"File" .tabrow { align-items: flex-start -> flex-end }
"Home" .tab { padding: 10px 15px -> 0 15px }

---

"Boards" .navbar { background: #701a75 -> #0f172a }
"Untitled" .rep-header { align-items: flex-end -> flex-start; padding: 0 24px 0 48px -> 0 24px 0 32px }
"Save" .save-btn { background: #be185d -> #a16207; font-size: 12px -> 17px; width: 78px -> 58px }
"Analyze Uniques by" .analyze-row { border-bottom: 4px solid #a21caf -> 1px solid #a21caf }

▶ [WHAT IS REQUIRED] Only one stretch of the entries above is wanted: the lines from the one containing "align-items: flex-start ->" through the one containing "padding: 10px 15px". Please reproduce it exactly.

▶ [RESULT OF THIS TASK]
"File" .tabrow { align-items: flex-start -> flex-end }
"Home" .tab { padding: 10px 15px -> 0 15px }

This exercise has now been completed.